▶ Problem statement
Keep the wording of the records intact as you retype them, and omit every image.

[Web interface edit records]
------------------------------------

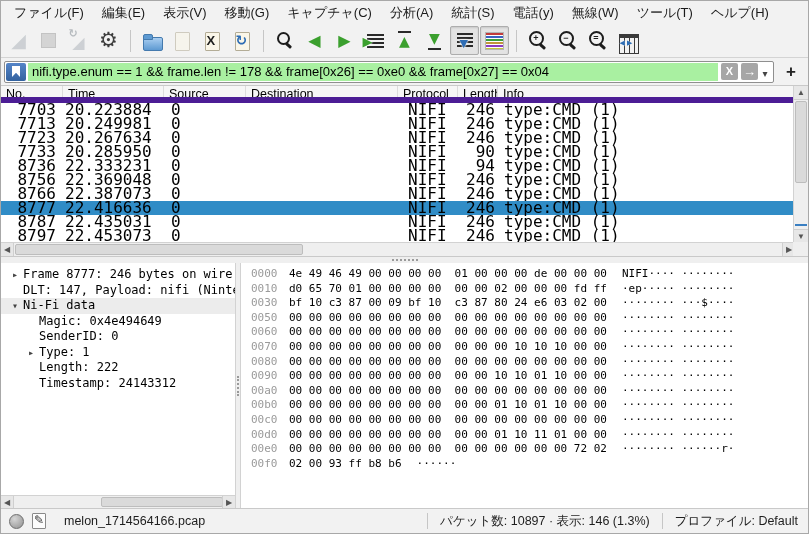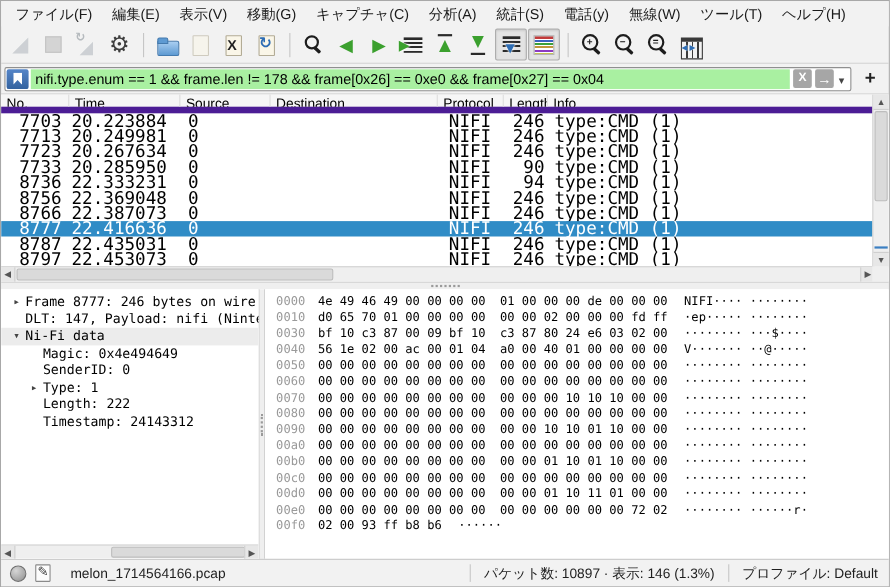--- a/index.html
+++ b/index.html
@@ -68,7 +68,7 @@
   .pl-rows{height:140px;width:794px;overflow:hidden;font-family:"DejaVu Sans Mono",monospace;font-size:16px;}
   .pl-row{height:14px;line-height:14px;position:relative;white-space:pre;color:#000;}
   .pl-row.selected{background:#308cc6;}
-  .pl-row.selected .c{color:#ffffff;}
+  .pl-row.selected .c{color:#000000;}
   .c{position:absolute;top:0;}
   .c.no{left:0;width:55px;text-align:right;}
   .c.time{left:64px;} .c.src{left:170px;} .c.dst{left:250px;}

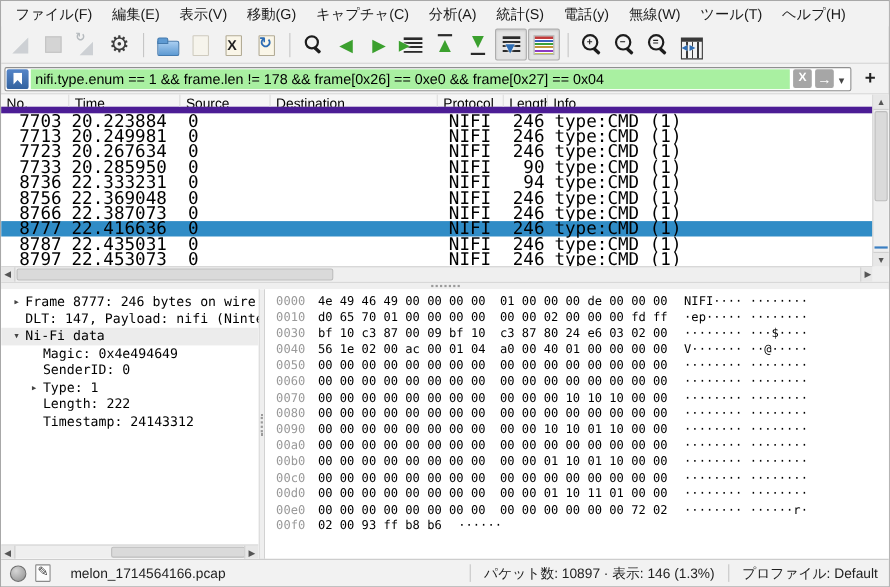--- a/index.html
+++ b/index.html
@@ -462,11 +462,6 @@
           <span class="asc">········ ···$····</span>
         </div>
 
-        <div class="hex-row">
-          <span class="off">0040</span>
-          <span class="hx">56 1e 02 00 ac 00 01 04  a0 00 40 01 00 00 00 00</span>
-          <span class="asc">V······· ··@·····</span>
-        </div>
 
         <div class="hex-row">
           <span class="off">0050</span>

------------------------------------

▶ Solution
--- a/index.html
+++ b/index.html
@@ -68,7 +68,7 @@
   .pl-rows{height:140px;width:794px;overflow:hidden;font-family:"DejaVu Sans Mono",monospace;font-size:16px;}
   .pl-row{height:14px;line-height:14px;position:relative;white-space:pre;color:#000;}
   .pl-row.selected{background:#308cc6;}
-  .pl-row.selected .c{color:#ffffff;}
+  .pl-row.selected .c{color:#000000;}
   .c{position:absolute;top:0;}
   .c.no{left:0;width:55px;text-align:right;}
   .c.time{left:64px;} .c.src{left:170px;} .c.dst{left:250px;}

--- a/index.html
+++ b/index.html
@@ -462,11 +462,6 @@
           <span class="asc">········ ···$····</span>
         </div>
 
-        <div class="hex-row">
-          <span class="off">0040</span>
-          <span class="hx">56 1e 02 00 ac 00 01 04  a0 00 40 01 00 00 00 00</span>
-          <span class="asc">V······· ··@·····</span>
-        </div>
 
         <div class="hex-row">
           <span class="off">0050</span>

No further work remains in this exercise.